■ **Task statement**
A complete response lists each line of the data below that includes the word "ailleurs".

--- Excerpted data ---

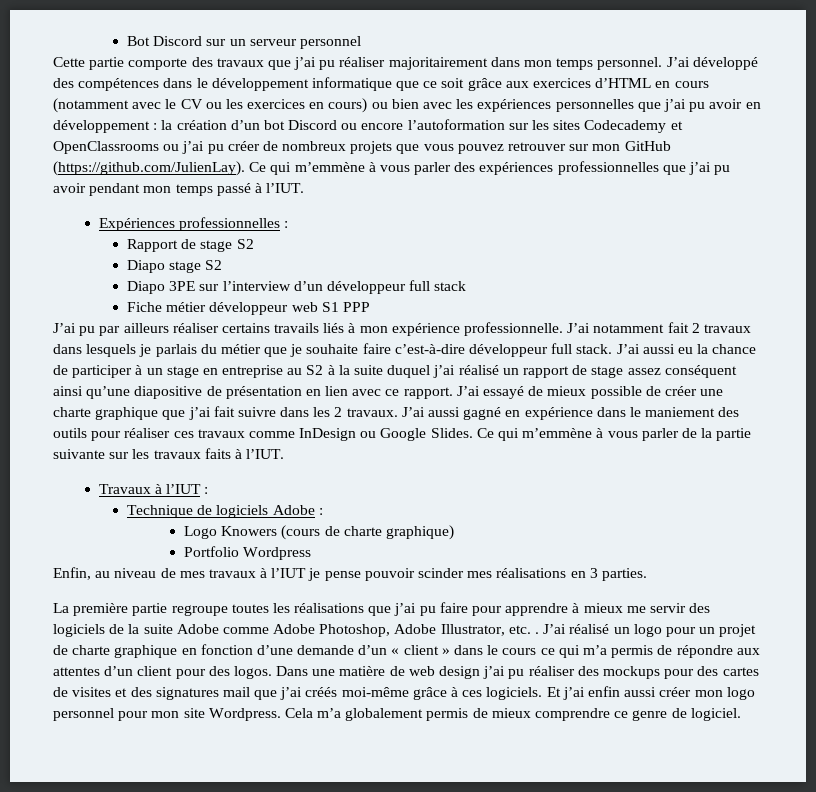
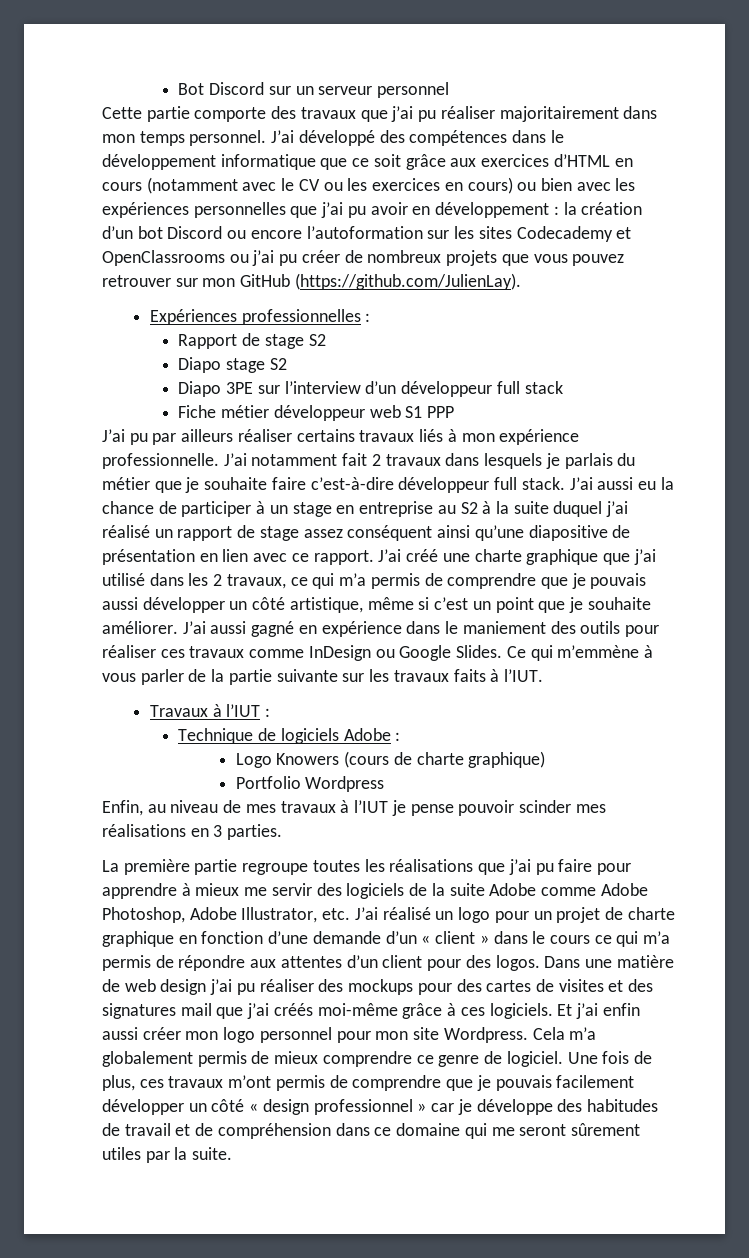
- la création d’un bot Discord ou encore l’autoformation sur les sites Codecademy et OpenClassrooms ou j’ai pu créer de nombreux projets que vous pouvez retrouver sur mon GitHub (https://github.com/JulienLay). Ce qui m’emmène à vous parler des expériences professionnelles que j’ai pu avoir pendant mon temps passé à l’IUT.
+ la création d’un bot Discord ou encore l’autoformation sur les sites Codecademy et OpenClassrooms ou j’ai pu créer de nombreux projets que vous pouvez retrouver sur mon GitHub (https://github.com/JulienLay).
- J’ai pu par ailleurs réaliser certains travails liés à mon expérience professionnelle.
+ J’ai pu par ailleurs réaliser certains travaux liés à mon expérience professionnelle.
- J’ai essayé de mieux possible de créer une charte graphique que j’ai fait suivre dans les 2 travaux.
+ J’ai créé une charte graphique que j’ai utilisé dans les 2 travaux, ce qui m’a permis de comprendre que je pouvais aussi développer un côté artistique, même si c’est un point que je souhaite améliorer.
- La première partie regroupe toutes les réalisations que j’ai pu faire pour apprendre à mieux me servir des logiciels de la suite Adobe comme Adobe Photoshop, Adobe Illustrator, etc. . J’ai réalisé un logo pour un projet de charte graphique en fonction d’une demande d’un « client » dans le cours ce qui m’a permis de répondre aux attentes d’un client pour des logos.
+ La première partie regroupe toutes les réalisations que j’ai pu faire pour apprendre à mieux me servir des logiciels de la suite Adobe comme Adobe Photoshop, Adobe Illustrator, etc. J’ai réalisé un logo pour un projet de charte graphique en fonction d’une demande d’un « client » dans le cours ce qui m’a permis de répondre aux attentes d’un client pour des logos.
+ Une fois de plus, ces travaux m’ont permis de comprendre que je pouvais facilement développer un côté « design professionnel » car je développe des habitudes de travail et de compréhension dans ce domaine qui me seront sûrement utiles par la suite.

---

■ **Reply to the task**
- J’ai pu par ailleurs réaliser certains travails liés à mon expérience professionnelle.
+ J’ai pu par ailleurs réaliser certains travaux liés à mon expérience professionnelle.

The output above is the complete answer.